NASM 6th edition chapter 1: The scientific rationale for integrated training

Pick up the NASM CPT here and save 20% with my personal code PTP20. Head back to the NASM study guide/practice test homepage here. Check out my NASM Prime Study System if you want to cut your study time in half and have an exam pass guarantee.


Chapter 1 NASM study guide

General definitions you need to memorize

  • Muscular imbalances: The alteration of a muscles length that surrounds a joint.
  • How muscular imbalances are caused: Muscular imbalances are caused by a variety of different things including emotional duress, repetitive movements, bad training techniques, the lack of neuromuscular efficiency, poor core strength, cumulative trauma and stress caused by postural problems.
  • The differences between obesity and overweight: Being overweight is considered having a BMI index between the ranges of 25 and 29.9 and between 25 and 30 pounds over the recommended height to weight ratio. Being obese is considered having a BMI of 30 or more with at least 30 pounds overweight for the height to weight ratio.
  • Proprioception: Proprioception is the cumulative input into the central nervous system coming from the various Mechanoreceptors in the body that sense limb movement as well as body position. For example, while running your feet send proprioceptive feedback depending on the type of surface you are running on.
  • Proprioceptively enriched environments: These are unstable environments that are controlled. These challenge one’s Internal balance and stabilization.
  • The OPT training model: There will be a lot more chapters talking about the OPT training model. For now, all you should know is that it is a systematic training approach that builds on itself and the general phases of stabilization, strength, and power.

Health facts

  • 57% of the deaths in the United States were caused by cancer and cardiovascular disease. Approximately 80% of these deaths could have been prevented if the individuals lived healthier lifestyles.
  • Currently, 66% of people in the United States that are over 20 years old or overweight. 34% of this 66% are classified as obese.

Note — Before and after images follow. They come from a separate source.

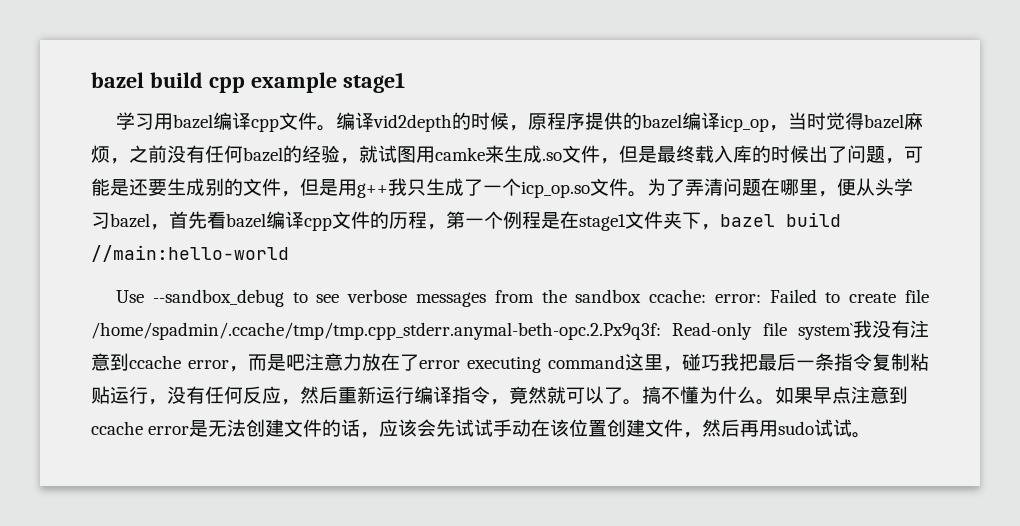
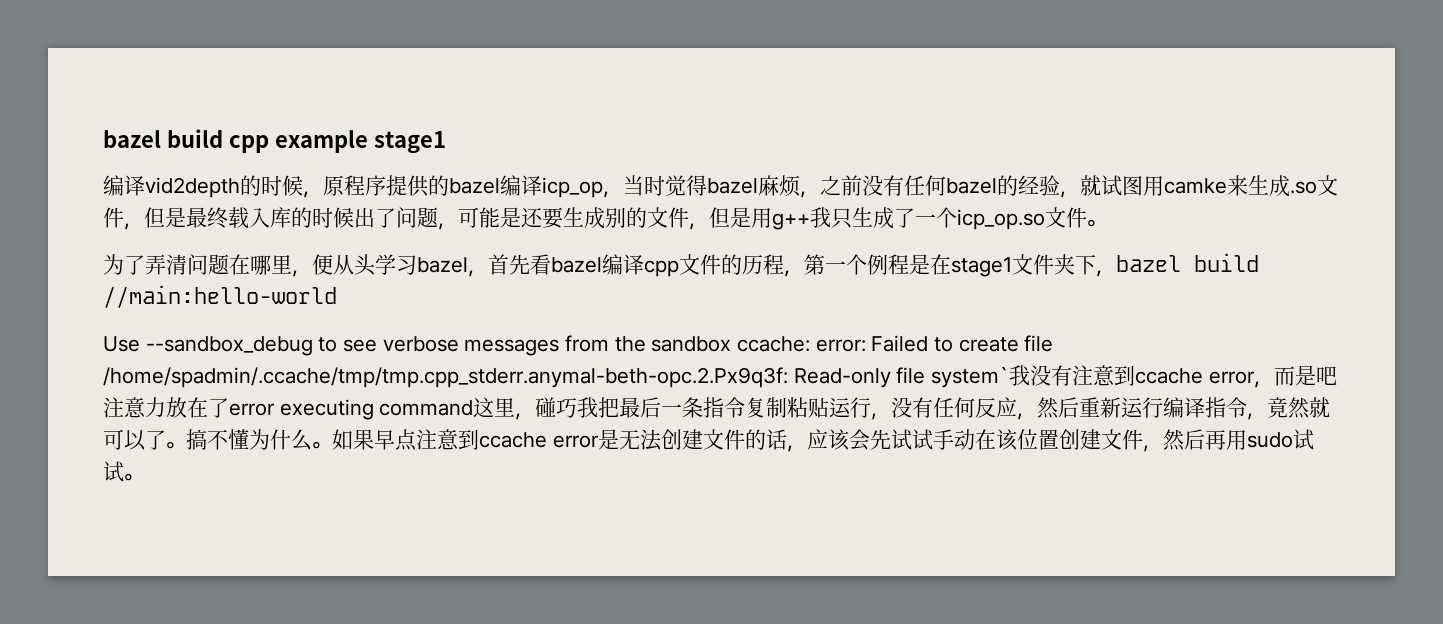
- 学习用bazel编译cpp文件。编译vid2depth的时候，原程序提供的bazel编译icp_op，当时觉得bazel麻烦，之前没有任何bazel的经验，就试图用camke来生成.so文件，但是最终载入库的时候出了问题，可能是还要生成别的文件，但是用g++我只生成了一个icp_op.so文件。为了弄清问题在哪里，便从头学习bazel，首先看bazel编译cpp文件的历程，第一个例程是在stage1文件夹下，bazel build //main:hello-world
+ 编译vid2depth的时候，原程序提供的bazel编译icp_op，当时觉得bazel麻烦，之前没有任何bazel的经验，就试图用camke来生成.so文件，但是最终载入库的时候出了问题，可能是还要生成别的文件，但是用g++我只生成了一个icp_op.so文件。
+ 为了弄清问题在哪里，便从头学习bazel，首先看bazel编译cpp文件的历程，第一个例程是在stage1文件夹下，bazel build //main:hello-world

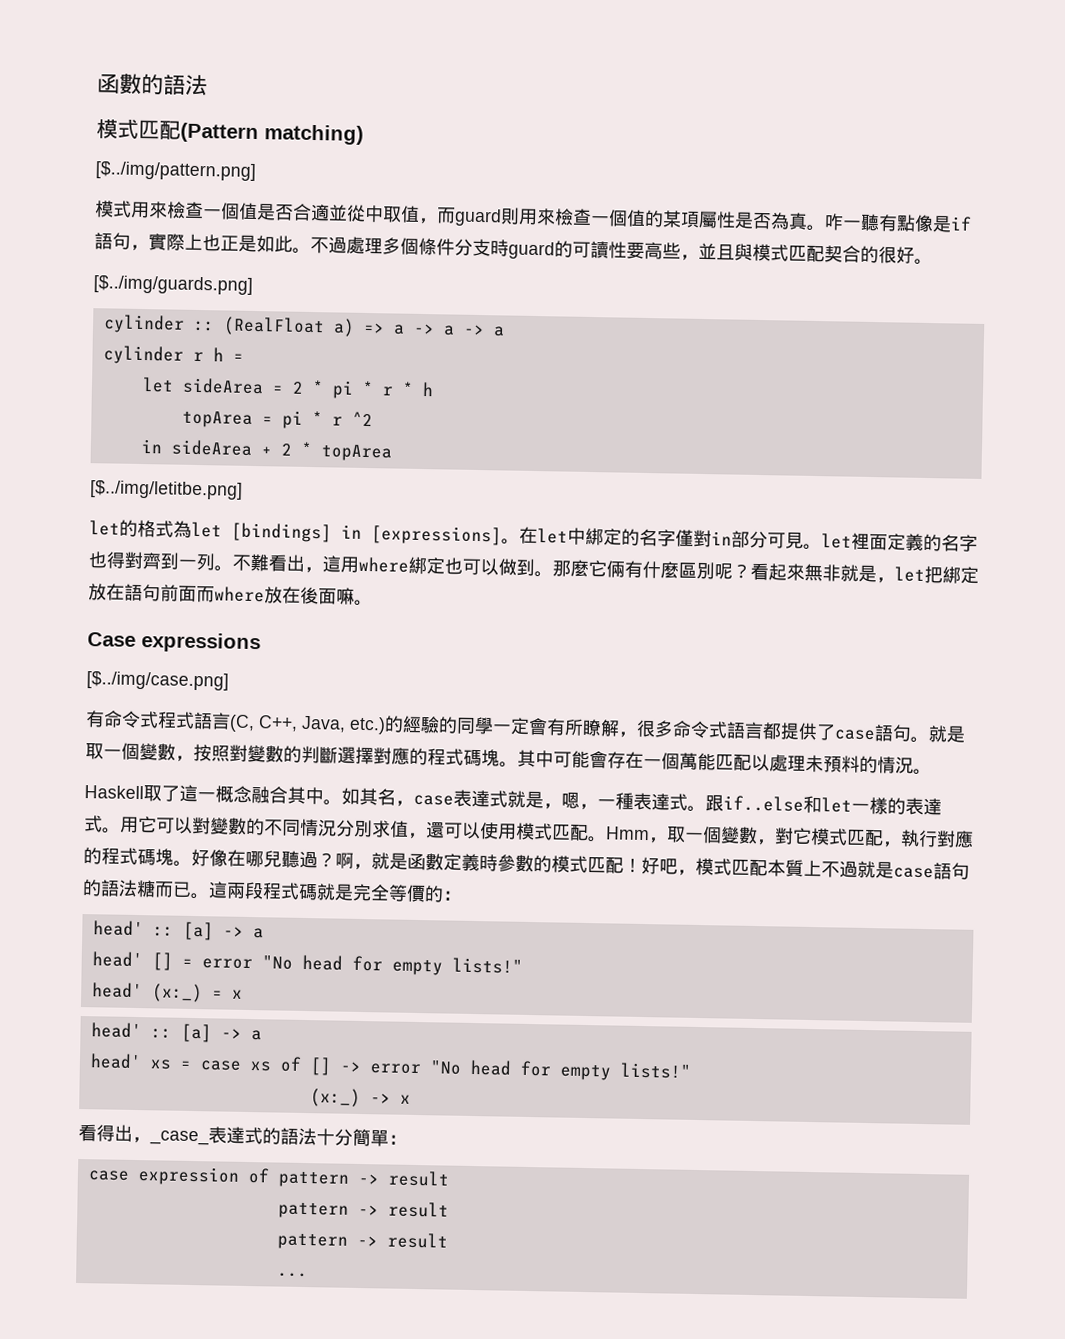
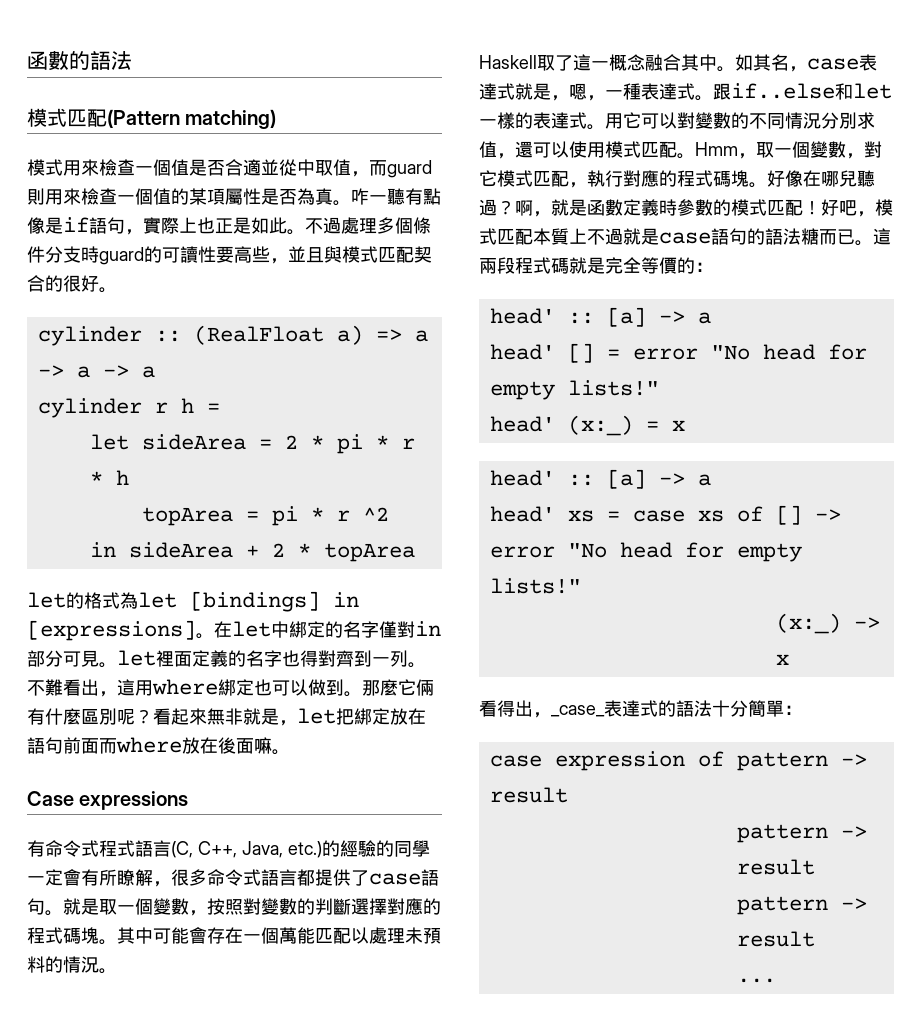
- [$../img/pattern.png]
- [$../img/guards.png]
- [$../img/letitbe.png]
- [$../img/case.png]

The NASM code of professional conduct

Business practice

Make sure to keep an accurate record of client records and financial transactions in order to pay all taxes that are due for four complete years. Never get sexually involved with a personal training client. Always practice the truth with how you advertise your services and make sure to have liability insurance at all times.

Ethical and legal

Make sure to always stay within the law that is connected to the area where you are training. Make sure to keep records that are truthful and always be responsible for how accurate they are.


Make sure to keep your client’s documents and personal information secure and respect their right to privacy.


Whenever you are with the client you should always practice being as professional as you can. Effective communication with their clients is important to keep a safe environment. Make sure you are wearing appropriate clothing for training and maintain great hygiene standards. When you are an encounter a situation that is outside of your scope of knowledge, make sure to always refer your personal training client to a doctor.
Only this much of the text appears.